Supplied data Block Start

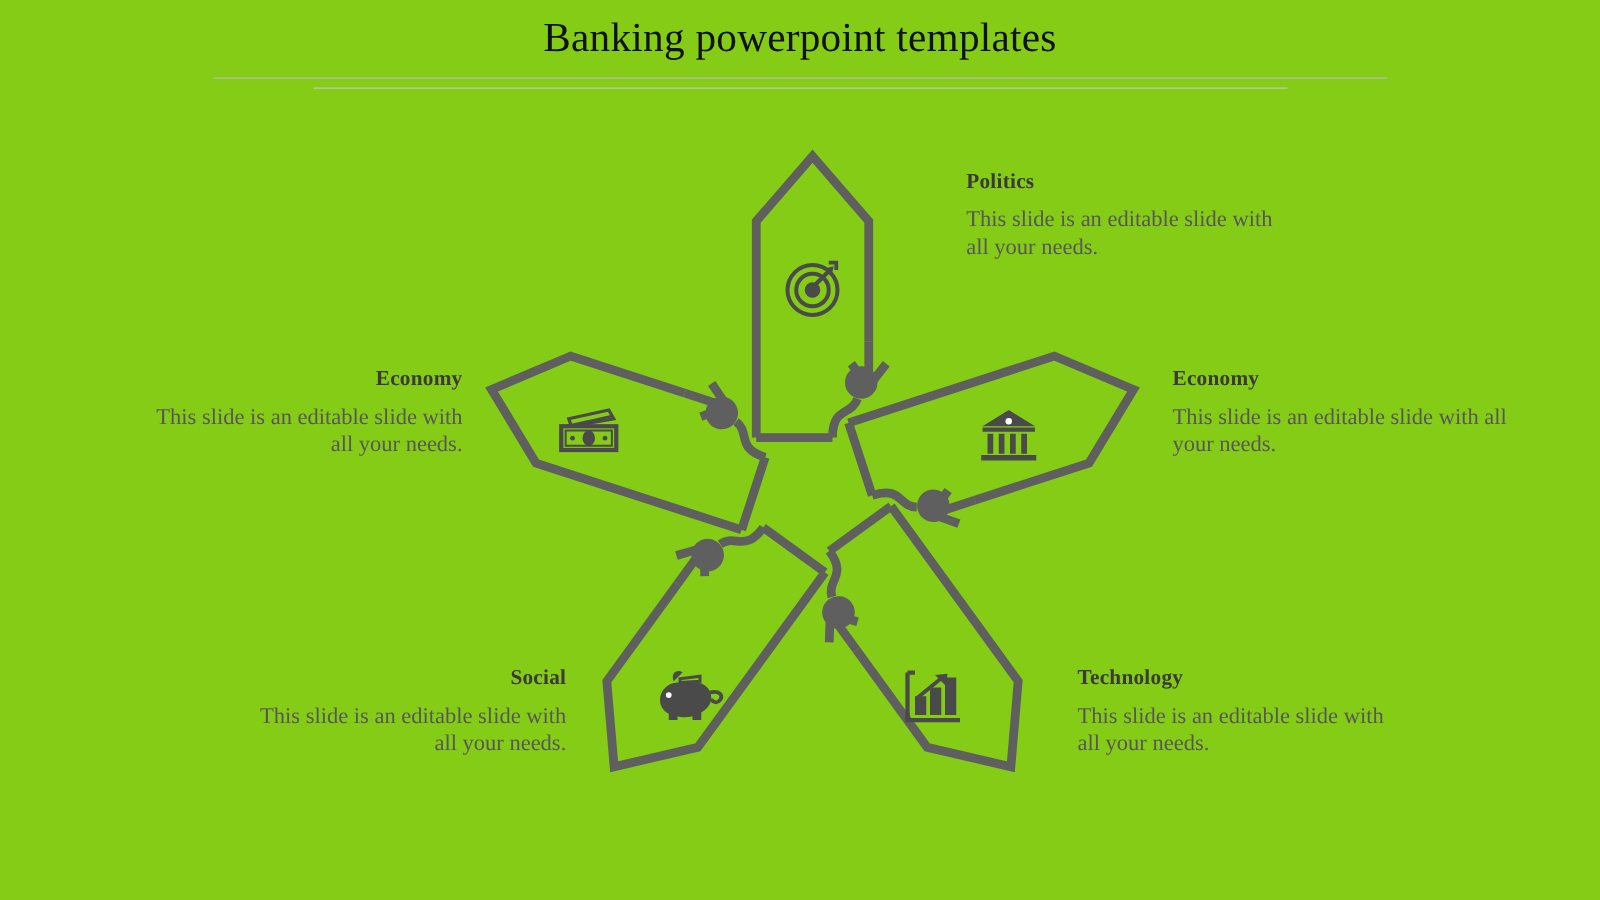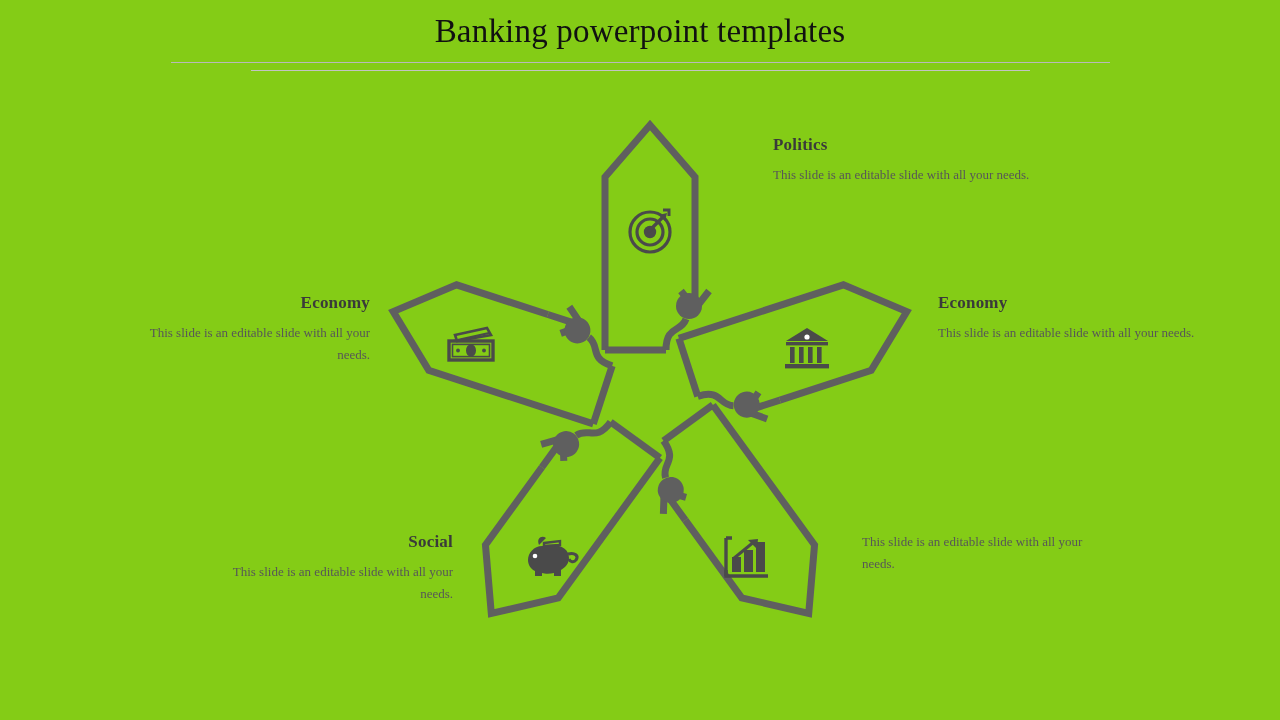--- a/index.html
+++ b/index.html
@@ -86,7 +86,7 @@
   }
   .callout .c-body {
     font-family: "Liberation Serif", "DejaVu Serif", serif;
-    font-size: 13px;
+    font-size: 18px;
     font-weight: 400;
     color: #575757;
     line-height: 22px;

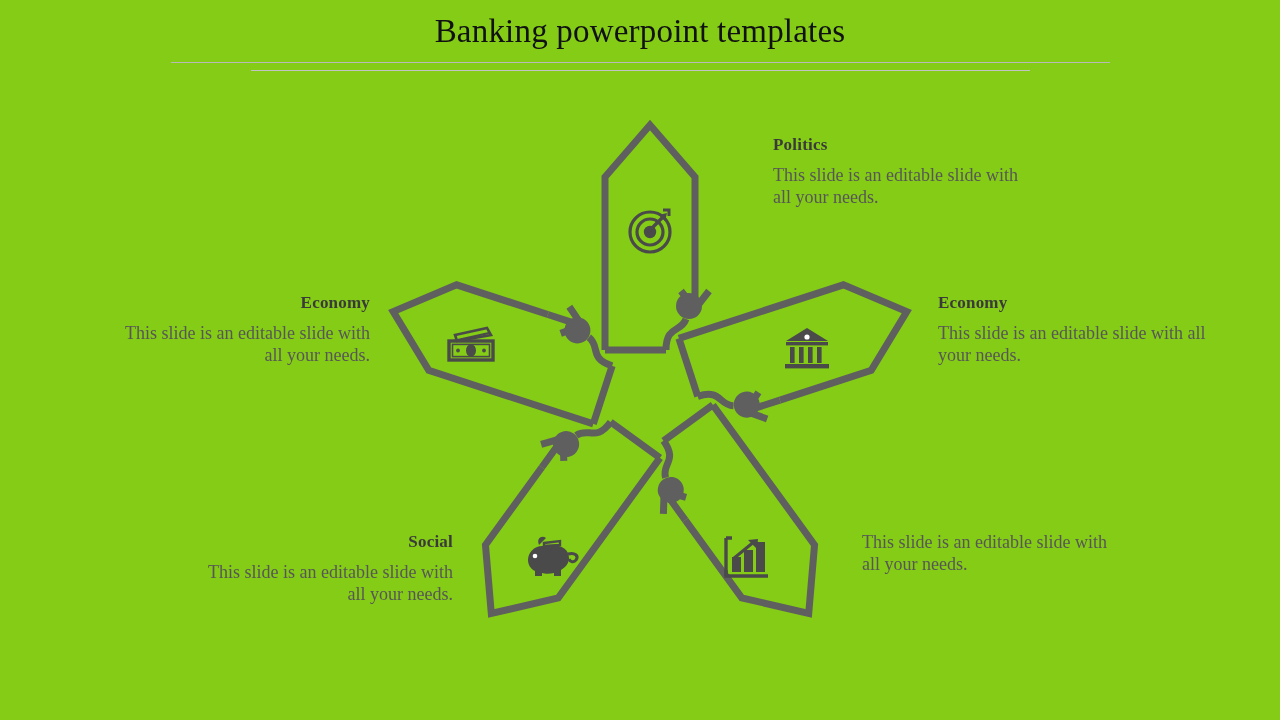--- a/index.html
+++ b/index.html
@@ -234,6 +234,7 @@
   </div>
 
   <div class="callout callout-technology align-left">
+    <p class="c-head">Technology</p>
     <p class="c-body">This slide is an editable slide with all your needs.</p>
   </div>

Supplied data Block End

Exercise aim: Report how many lines of the entries above contain the word "font", giving the number by itself.

Solution to the problem: 4